» **YOUR OBJECTIVE**: Every line in the records below with the string "within" is to be copied out.

━━━━━━━━━━━━━━━━━━━━

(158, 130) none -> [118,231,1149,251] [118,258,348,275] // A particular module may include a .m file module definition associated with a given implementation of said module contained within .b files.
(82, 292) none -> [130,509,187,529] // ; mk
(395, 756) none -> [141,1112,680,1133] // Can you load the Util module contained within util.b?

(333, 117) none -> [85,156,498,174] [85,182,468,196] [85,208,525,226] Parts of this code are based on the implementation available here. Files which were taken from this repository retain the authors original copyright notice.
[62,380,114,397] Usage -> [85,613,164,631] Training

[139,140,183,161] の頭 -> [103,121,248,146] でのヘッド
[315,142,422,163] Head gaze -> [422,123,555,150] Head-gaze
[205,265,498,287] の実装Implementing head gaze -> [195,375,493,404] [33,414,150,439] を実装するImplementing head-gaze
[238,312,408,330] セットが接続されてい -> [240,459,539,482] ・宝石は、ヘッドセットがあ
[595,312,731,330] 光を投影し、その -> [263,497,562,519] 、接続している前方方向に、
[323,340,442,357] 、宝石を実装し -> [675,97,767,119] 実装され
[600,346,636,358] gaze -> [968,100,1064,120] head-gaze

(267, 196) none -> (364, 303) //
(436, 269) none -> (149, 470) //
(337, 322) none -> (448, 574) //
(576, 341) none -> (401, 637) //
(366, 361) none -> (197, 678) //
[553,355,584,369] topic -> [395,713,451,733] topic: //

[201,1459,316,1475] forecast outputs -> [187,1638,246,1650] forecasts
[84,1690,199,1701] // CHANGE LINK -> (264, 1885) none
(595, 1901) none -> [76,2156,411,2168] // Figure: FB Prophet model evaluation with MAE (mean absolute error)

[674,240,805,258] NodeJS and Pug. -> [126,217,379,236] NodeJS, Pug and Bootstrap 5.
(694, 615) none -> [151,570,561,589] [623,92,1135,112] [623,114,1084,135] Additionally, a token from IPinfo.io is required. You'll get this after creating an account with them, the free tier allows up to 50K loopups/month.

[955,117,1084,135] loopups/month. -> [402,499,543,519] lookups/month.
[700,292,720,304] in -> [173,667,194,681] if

━━━━━━━━━━━━━━━━━━━━

» **REPLY**:
(158, 130) none -> [118,231,1149,251] [118,258,348,275] // A particular module may include a .m file module definition associated with a given implementation of said module contained within .b files.
(395, 756) none -> [141,1112,680,1133] // Can you load the Util module contained within util.b?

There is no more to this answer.